Ricordate Stefano Boni, il dottore presentato alla stampa e alla cittadinanza a marzo 2022 come nuovo primario dell’Unità operativa di Geriatria a Faenza dalle autorità civili e sanitarie? Se lo si vuole vedere bisogna cercare un’immagine su internet perché alla richiesta di un appuntamento o di un colloquio in reparto sembra introvabile. L’esperienza personale vissuta in queste settimane con la mamma 93enne ricoverata ha dell’incredibile ma, a quanto saputo, in questo reparto non è un’eccezione ed è preoccupante. La sensazione provata è quella in cui l’unico obiettivo è dover liberare un posto letto il prima possibile, indipendentemente dalla salute del paziente.

La testimonianza

Arriviamo quindi ai fatti. L’8 agosto scorso M.T.S. è ricoverata in Geriatria direttamente dal Pronto soccorso dopo un episodio avvenuto già la settimana precedente che, dopo 12 ore di osservazione, è stato risolto con le dimissioni dal Pronto soccorso, ma, poiché le cure domiciliari non hanno avuto nessun effetto, il medico di base ha ritenuto urgente chiamare il 118 per un secondo “viaggio” in ospedale. Solo a seguito di questo avviene il ricovero.
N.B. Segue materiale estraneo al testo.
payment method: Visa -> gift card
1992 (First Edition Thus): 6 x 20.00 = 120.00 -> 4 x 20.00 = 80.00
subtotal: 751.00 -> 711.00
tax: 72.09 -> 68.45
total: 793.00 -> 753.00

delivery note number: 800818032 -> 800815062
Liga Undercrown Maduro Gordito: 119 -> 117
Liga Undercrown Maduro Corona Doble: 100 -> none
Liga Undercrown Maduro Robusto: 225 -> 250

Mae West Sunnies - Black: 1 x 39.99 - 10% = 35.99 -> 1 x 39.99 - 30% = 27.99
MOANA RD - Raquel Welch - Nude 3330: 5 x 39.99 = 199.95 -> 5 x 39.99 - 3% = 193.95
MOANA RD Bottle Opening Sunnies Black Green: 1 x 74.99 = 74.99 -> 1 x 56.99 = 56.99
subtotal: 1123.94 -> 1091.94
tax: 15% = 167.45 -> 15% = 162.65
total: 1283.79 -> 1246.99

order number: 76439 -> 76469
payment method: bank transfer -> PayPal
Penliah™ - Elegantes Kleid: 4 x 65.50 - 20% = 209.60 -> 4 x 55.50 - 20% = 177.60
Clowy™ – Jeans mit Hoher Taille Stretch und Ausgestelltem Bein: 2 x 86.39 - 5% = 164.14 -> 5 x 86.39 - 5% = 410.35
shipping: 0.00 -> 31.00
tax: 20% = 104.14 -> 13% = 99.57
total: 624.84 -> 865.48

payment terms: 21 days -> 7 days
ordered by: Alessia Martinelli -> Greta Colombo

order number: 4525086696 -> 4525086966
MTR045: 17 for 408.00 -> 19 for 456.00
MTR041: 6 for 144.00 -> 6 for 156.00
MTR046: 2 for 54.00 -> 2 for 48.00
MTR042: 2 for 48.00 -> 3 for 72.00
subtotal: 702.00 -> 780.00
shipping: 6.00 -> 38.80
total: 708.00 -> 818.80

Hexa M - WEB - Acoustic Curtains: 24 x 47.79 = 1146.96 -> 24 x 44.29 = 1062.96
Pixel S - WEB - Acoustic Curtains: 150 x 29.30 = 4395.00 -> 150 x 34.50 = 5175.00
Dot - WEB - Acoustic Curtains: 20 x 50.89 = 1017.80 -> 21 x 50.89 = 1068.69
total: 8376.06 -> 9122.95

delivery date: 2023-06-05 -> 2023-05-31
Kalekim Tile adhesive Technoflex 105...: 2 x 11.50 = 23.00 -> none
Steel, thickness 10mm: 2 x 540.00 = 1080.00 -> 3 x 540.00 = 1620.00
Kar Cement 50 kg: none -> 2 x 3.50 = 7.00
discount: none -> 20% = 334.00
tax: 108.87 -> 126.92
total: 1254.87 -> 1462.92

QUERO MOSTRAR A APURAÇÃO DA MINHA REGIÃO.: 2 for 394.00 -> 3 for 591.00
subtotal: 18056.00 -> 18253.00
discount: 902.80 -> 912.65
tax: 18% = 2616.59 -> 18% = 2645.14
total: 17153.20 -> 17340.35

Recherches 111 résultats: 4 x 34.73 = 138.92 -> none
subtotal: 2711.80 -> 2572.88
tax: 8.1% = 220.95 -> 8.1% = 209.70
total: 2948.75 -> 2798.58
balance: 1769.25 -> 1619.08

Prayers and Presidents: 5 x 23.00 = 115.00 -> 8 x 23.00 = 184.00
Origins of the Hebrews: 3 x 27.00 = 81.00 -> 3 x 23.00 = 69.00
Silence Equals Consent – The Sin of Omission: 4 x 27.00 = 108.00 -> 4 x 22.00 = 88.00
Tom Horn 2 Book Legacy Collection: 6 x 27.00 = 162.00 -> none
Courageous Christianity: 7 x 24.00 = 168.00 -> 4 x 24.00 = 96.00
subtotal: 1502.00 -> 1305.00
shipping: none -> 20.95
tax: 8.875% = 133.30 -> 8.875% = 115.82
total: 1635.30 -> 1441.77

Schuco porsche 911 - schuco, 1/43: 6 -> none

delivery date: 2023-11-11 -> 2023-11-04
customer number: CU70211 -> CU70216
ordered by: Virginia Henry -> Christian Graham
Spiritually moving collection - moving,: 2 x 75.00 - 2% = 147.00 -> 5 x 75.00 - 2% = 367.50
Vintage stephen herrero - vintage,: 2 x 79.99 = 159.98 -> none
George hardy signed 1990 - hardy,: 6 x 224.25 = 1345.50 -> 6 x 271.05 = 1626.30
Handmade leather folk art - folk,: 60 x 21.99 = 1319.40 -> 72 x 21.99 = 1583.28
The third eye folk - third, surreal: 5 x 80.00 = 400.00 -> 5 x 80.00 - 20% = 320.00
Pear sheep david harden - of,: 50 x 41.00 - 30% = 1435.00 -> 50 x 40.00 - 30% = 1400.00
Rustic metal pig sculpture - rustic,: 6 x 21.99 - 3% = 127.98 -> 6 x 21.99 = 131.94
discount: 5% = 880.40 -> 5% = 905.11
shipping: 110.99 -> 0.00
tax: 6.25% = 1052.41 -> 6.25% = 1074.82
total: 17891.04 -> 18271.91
Premetto che in questo reparto, giustamente, le visite sono consentite solo in determinati orari e che con i medici si può parlare solo dalle 13 alle 13.30 unicamente per telefono quindi di tutto ciò che avviene in mattinata o nel pomeriggio si è informati direttamente dal parente ricoverato, se la situazione mentale lo permette, o dall’infermiera di reparto. Comunque, tornando all’esperienza vissuta, dopo esami fatti a più riprese, visite da parte di geriatra, infettivologo, urologo, dermatologo, e più ne ha più ne metta, si arriva a una diagnosi, ma non definitiva. Perché durante il periodo di ricovero ne succedono di tutti i colori, tra cui anche un rush cutaneo dovuto a un batterio preso lì, in reparto. Il colmo è avvenuto quando il 17 agosto mia mamma viene alzata, messa seduta e, svenuta, è lasciata così fino all’arrivo di mio fratello per il pranzo che, accortosi della situazione, chiama aiuto correndo in corridoio perché al campanello di emergenza nessuno risponde.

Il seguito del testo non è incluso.